» YOUR GOAL:
Every record below should be copied exactly, with the pictures left out.
╭─ DATA SHOWN
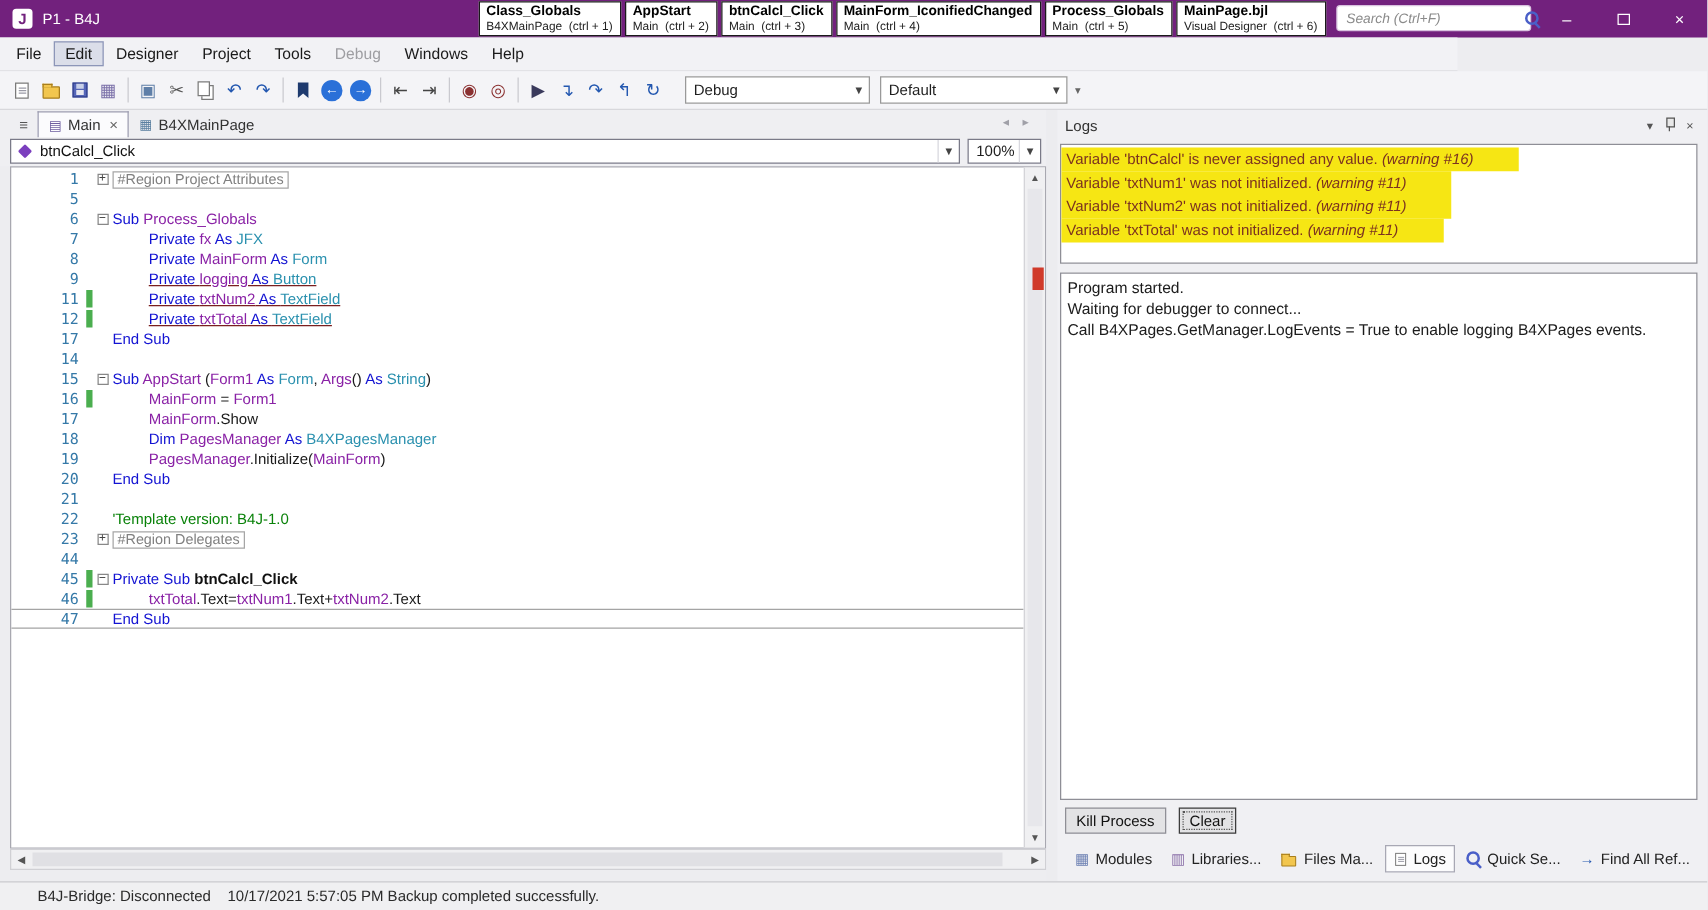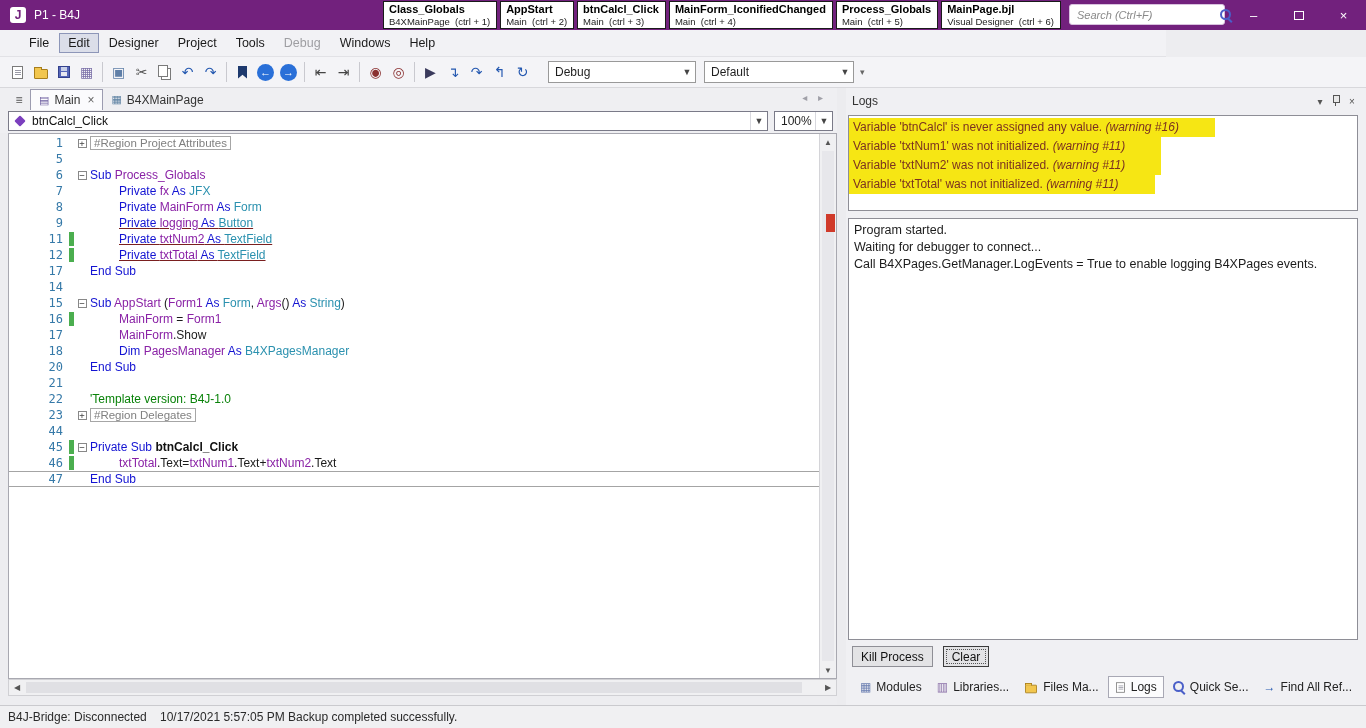--- a/index.html
+++ b/index.html
@@ -27,7 +27,7 @@
   .maxbox{width:10px;height:9px;border:1px solid #fff;display:inline-block;}
 
   
-  .menubar{position:absolute;left:0;top:30px;width:1166px;height:27px;background:#F2F2F5;border-bottom:1px solid #E2E2E6;display:flex;align-items:center;padding-left:20px;}
+  .menubar{position:absolute;left:0;top:30px;width:1166px;height:27px;background:#F2F2F5;border-bottom:1px solid #E2E2E6;display:flex;align-items:center;padding-left:4px;}
   .mitem{padding:3px 9px;font-size:12.5px;color:#1A1A1A;margin-right:1px;}
   .mitem.selected{background:#DBDEE9;border:1px solid #8D96B8;padding:2px 8px;}
   .mitem.disabled{color:#9E9EA2;}

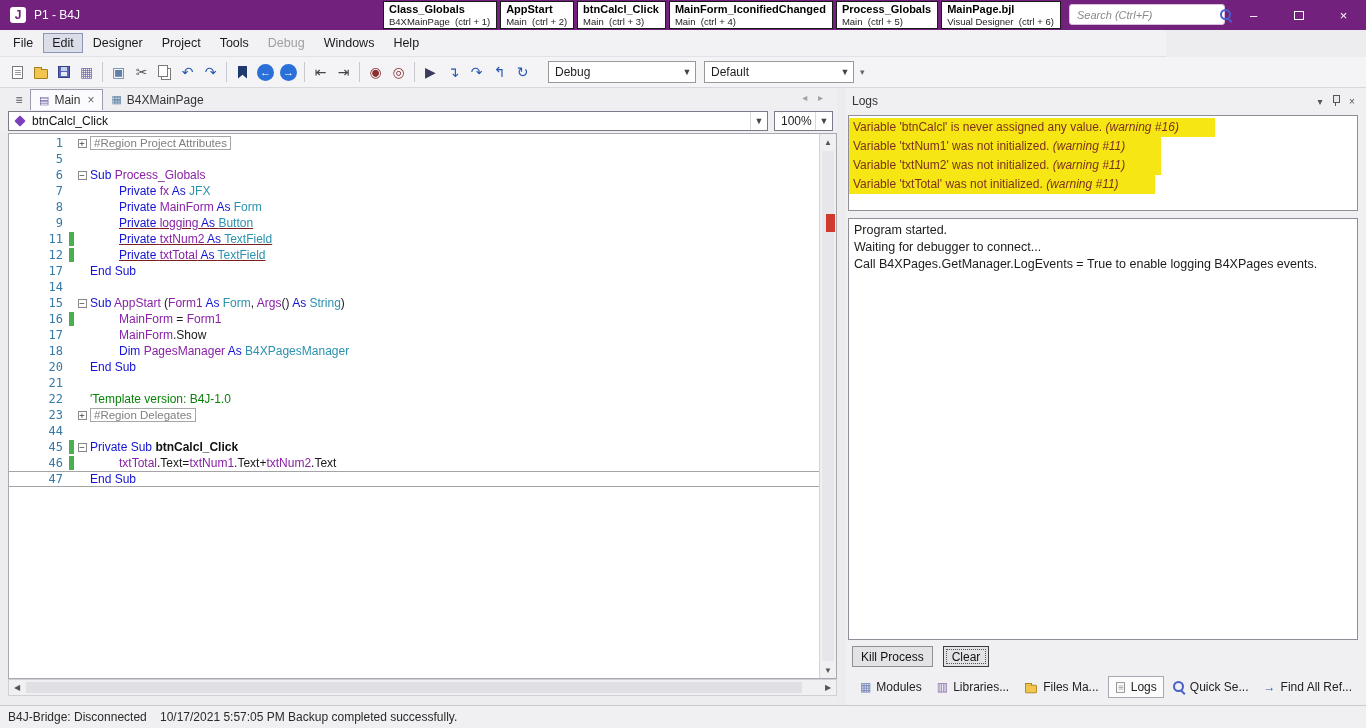--- a/index.html
+++ b/index.html
@@ -395,6 +395,12 @@
             <div class="lcode" style="padding-left: 29px;"><span><span class="tk-k">Dim </span><span class="tk-i">PagesManager</span><span class="tk-k"> As </span><span class="tk-t">B4XPagesManager</span></span></div>
           </div>
           <div class="cline">
+            <div class="lnum">19</div>
+            <div class="lmark"></div>
+            <div class="lfold"></div>
+            <div class="lcode" style="padding-left: 29px;"><span><span class="tk-i">PagesManager</span><span class="tk-p">.Initialize(</span><span class="tk-i">MainForm</span><span class="tk-p">)</span></span></div>
+          </div>
+          <div class="cline">
             <div class="lnum">20</div>
             <div class="lmark"></div>
             <div class="lfold"></div>

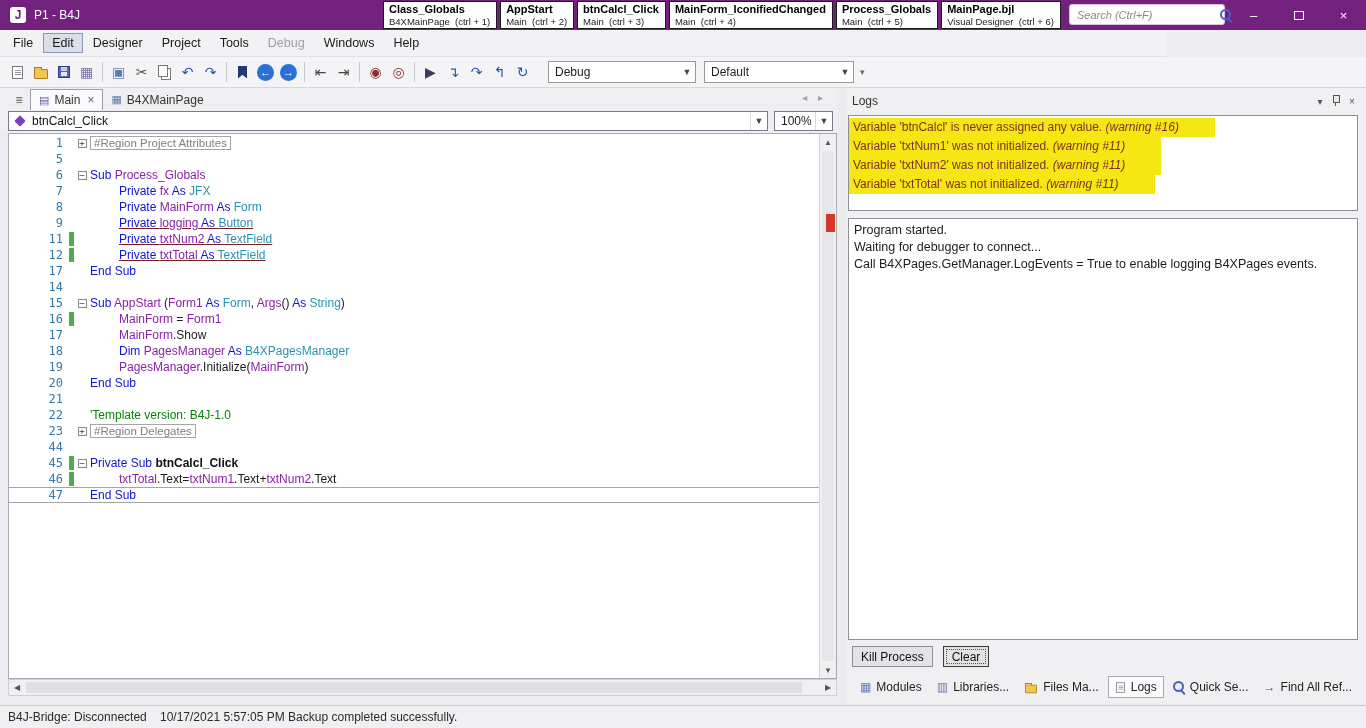--- a/index.html
+++ b/index.html
@@ -132,7 +132,7 @@
 
   
   .statusbar{position:absolute;left:0;top:705px;width:1366px;height:23px;background:#F0F0F2;border-top:1px solid #CACACE;}
-  .statusbar span{position:absolute;top:4px;font-size:12px;color:#2A2A2A;}
+  .statusbar span{position:absolute;top:4px;font-size:12px;color:#2A2A2A;margin-left:22px;}
   .st1{left:8px;} .st2{left:160px;}
 </style>
 </head>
╰─
» SOLVED EXERCISE:
--- a/index.html
+++ b/index.html
@@ -27,7 +27,7 @@
   .maxbox{width:10px;height:9px;border:1px solid #fff;display:inline-block;}
 
   
-  .menubar{position:absolute;left:0;top:30px;width:1166px;height:27px;background:#F2F2F5;border-bottom:1px solid #E2E2E6;display:flex;align-items:center;padding-left:20px;}
+  .menubar{position:absolute;left:0;top:30px;width:1166px;height:27px;background:#F2F2F5;border-bottom:1px solid #E2E2E6;display:flex;align-items:center;padding-left:4px;}
   .mitem{padding:3px 9px;font-size:12.5px;color:#1A1A1A;margin-right:1px;}
   .mitem.selected{background:#DBDEE9;border:1px solid #8D96B8;padding:2px 8px;}
   .mitem.disabled{color:#9E9EA2;}

--- a/index.html
+++ b/index.html
@@ -395,6 +395,12 @@
             <div class="lcode" style="padding-left: 29px;"><span><span class="tk-k">Dim </span><span class="tk-i">PagesManager</span><span class="tk-k"> As </span><span class="tk-t">B4XPagesManager</span></span></div>
           </div>
           <div class="cline">
+            <div class="lnum">19</div>
+            <div class="lmark"></div>
+            <div class="lfold"></div>
+            <div class="lcode" style="padding-left: 29px;"><span><span class="tk-i">PagesManager</span><span class="tk-p">.Initialize(</span><span class="tk-i">MainForm</span><span class="tk-p">)</span></span></div>
+          </div>
+          <div class="cline">
             <div class="lnum">20</div>
             <div class="lmark"></div>
             <div class="lfold"></div>

--- a/index.html
+++ b/index.html
@@ -132,7 +132,7 @@
 
   
   .statusbar{position:absolute;left:0;top:705px;width:1366px;height:23px;background:#F0F0F2;border-top:1px solid #CACACE;}
-  .statusbar span{position:absolute;top:4px;font-size:12px;color:#2A2A2A;}
+  .statusbar span{position:absolute;top:4px;font-size:12px;color:#2A2A2A;margin-left:22px;}
   .st1{left:8px;} .st2{left:160px;}
 </style>
 </head>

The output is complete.